Esta Copa del Mundo tiene una complejidad añadida y es que se juega en tres países distintos. «Este año es muchísimo más complicado que el resto, la gente no es consciente de las distancias que hay entre países y dentro de los propios países», argumenta. A pesar de ello, esto no fue un impedimento para Sete e hizo las mochilas para ir a ver a su país, aunque casi no llega al primer encuentro.
Aunque finalmente sí llegó a tiempo, Sete vivió una escena de película y tuvo que hacer auténticas carambolas para conseguir estar antes del pitido inicial ante Cabo Verde: «Yo salí de Málaga con una hora y media de retraso, hacía escala en Casablanca, tuvimos que recorrer toda la terminal del aeropuerto porque se nos escapaba el avión y llegamos; estaban cerrando las puertas, pegamos y nos abrieron.
Cuando volamos y llegamos a Miami, me llega un mensaje sobre que se me había cancelado el vuelo a Atlanta. Faltaban 10 horas para empezar el partido y no tenía vuelo; mi compañero y yo alquilamos un coche para ir, que se tardaba 10 horas justo, y llegamos justo antes de que pitara el árbitro al principio».
Otra cosa no, pero estar presente en todos los partidos de tu país en una Copa del Mundo es caro, y mucho más si se juega en tres territorios diferentes.

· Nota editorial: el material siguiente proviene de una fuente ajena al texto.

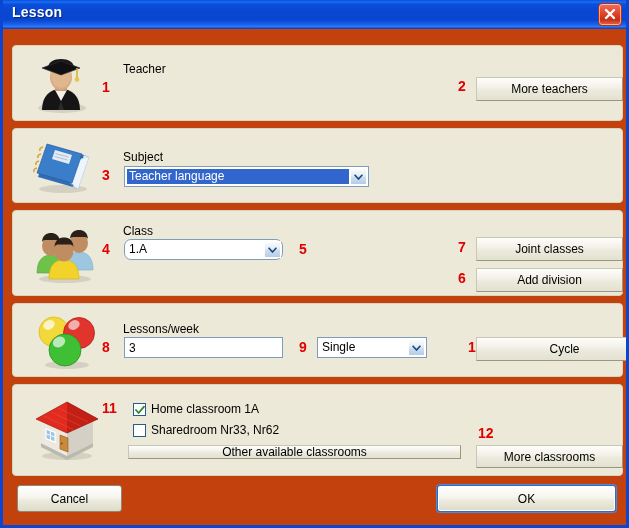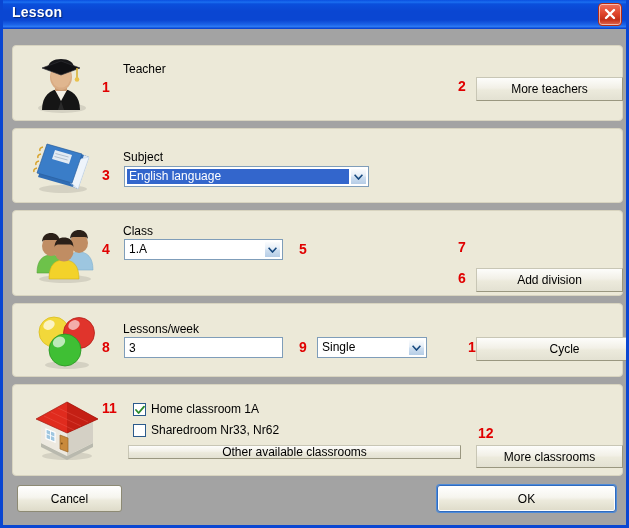--- a/index.html
+++ b/index.html
@@ -11,21 +11,21 @@
     font-family: "Liberation Sans", sans-serif;
     -webkit-font-smoothing: none;
   }
 
   #app {
     position: relative;
     width: 629px;
     height: 528px;
     overflow: hidden;
     box-sizing: border-box;
-    background: #a3a3a3;
+    background: #c2410c;
     border: 3px solid #0a46d2;
     border-top: none;
   }
 
   
   .titlebar {
     position: relative;
     height: 28px;
     background: linear-gradient(180deg,
         #0a50e0 0%,
@@ -277,21 +277,21 @@
         <path d="M14 17 q-4 1 -3 4" stroke="#d8a32c" stroke-width="1.5" fill="none"></path>
         <path d="M12 24 q-4 1 -3 4" stroke="#d8a32c" stroke-width="1.5" fill="none"></path>
         <path d="M10 31 q-4 1 -3 4" stroke="#d8a32c" stroke-width="1.5" fill="none"></path>
       </svg>
     </div>
 
     <div class="num" style="left:89px; top:38px;">3</div>
     <div class="fld-label" style="left:110px; top:21px;">Subject</div>
 
     <div class="combo selected" style="left:111px; top:37px; width:245px;">
-      <div class="val">English language</div>
+      <div class="val">Teacher language</div>
       <div class="arrow">
         <svg width="9" height="6" viewBox="0 0 9 6">
             <path d="M0.6 0.8 L4.5 5 L8.4 0.8" fill="none" stroke="#16487e" stroke-width="1.6"></path>
           </svg>
       </div>
     </div>
   </div>
 
   <div class="panel" style="top:210px; height:86px;">
 
@@ -313,32 +313,35 @@
         <path d="M22 60 C22 46 28 41 37 41 C46 41 52 60 52 60 Z" fill="#f3d22a"></path>
         <path d="M22 60 C22 46 28 41 37 41 C46 41 52 46 52 60 Z" fill="none" stroke="#d2b318" stroke-width="0.6"></path>
         <ellipse cx="37" cy="32" rx="9.5" ry="10.5" fill="#c08d63"></ellipse>
         <path d="M27.5 29 C27.5 20.5 32.5 18.5 37 18.5 C41.5 18.5 46.5 20.5 46.5 29 C46.5 24.5 41.5 25.5 37 25.5 C32.5 25.5 27.5 24.5 27.5 29 Z" fill="#2b2018"></path>
       </svg>
     </div>
 
     <div class="num" style="left:89px; top:30px;">4</div>
     <div class="fld-label" style="left:110px; top:13px;">Class</div>
 
-    <div class="combo" style="left:111px; top:28px; width:159px;">
+    <div class="combo" style="left:111px; top:28px; width:159px;border-radius:7px;">
       <div class="val">1.A</div>
       <div class="arrow">
         <svg width="9" height="6" viewBox="0 0 9 6">
             <path d="M0.6 0.8 L4.5 5 L8.4 0.8" fill="none" stroke="#16487e" stroke-width="1.6"></path>
           </svg>
       </div>
     </div>
 
     <div class="num" style="left:286px; top:30px;">5</div>
 
     <div class="num" style="left:445px; top:28px;">7</div>
+    <div class="btn" style="left:463px; top:26px; width:147px; height:24px;">
+      <div class="lbl">Joint classes</div>
+    </div>
 
     <div class="num" style="left:445px; top:59px;">6</div>
     <div class="btn" style="left:463px; top:57px; width:147px; height:24px;">
       <div class="lbl">Add division</div>
     </div>
   </div>
 
   <div class="panel" style="top:303px; height:74px;">
 
     <div class="icon" style="left:18px; top:7px;">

Él explica la situación como si de un chicle se tratase: «tienes que estirarlo y que te dé para todos los partidos. Nosotros lo hemos planteado como si España llegase a la final y nos vamos quedando en moteles de carretera o en cualquier sitio por el camino».
También, para recortar gastos tienen que convivir con situación completamente fuera de lo normal como: «Dormir seis personas en una habitación de dos», haciendo gala del clásico ‘donde caben cinco caben seis’. Donde muchas personas verían incomodidad, locuras o cosas sin sentido, el malagueño siente que esto son «experiencias, locuras y si quieres vivirlo plenamente tiene que ser así».
El objetivo de Sete no es otro que animar a la gente y la afición española en los partidos, ya que antes reinaba la dispersión y «cada uno iba a su bola»: «Ahora la afición está muy bien organizada, al llevar tanto tiempo con la trompeta la gente me conoce y me sigue a mi para ir acorde con los cánticos».
No cabe ninguna duda que lo que está haciendo esta persona es de reconocer el mérito y esfuerzo que le pone, por ello el mismísimo Presidente de la Federación Española de Fútbol le dijo: «Chiquillo, no sabes lo que haces por la selección, estoy en el palco y nada más que se te escucha a ti con la trompeta en la grada, gracias a ti estamos teniendo esto también». Sobre ello, él comenta que es «un orgullo» que una persona como Rafael Louzán le dedique esas palabras.
El optimismo con el devenir de España en el Mundial por parte de Sete rebosa por todos los sitios y admite que no tiene «ninguna duda de que España va a ganar». Además, explica que está tan convencido de ello que tiene «el hotel sacado en Nueva York y el vuelo de vuelta desde New Jersey el día 19 a las 11 de la noche».
Sus últimas palabras fueron diciendo cuál sería su sueño: «Mi mayor sueño sería entrar en el autobús de la selección con la trompeta y llevar el ritmo de todo el día allí». Aunque también quiso dejar claro que no quiere ser más que nadie, ya que le gusta ser un aficionado más.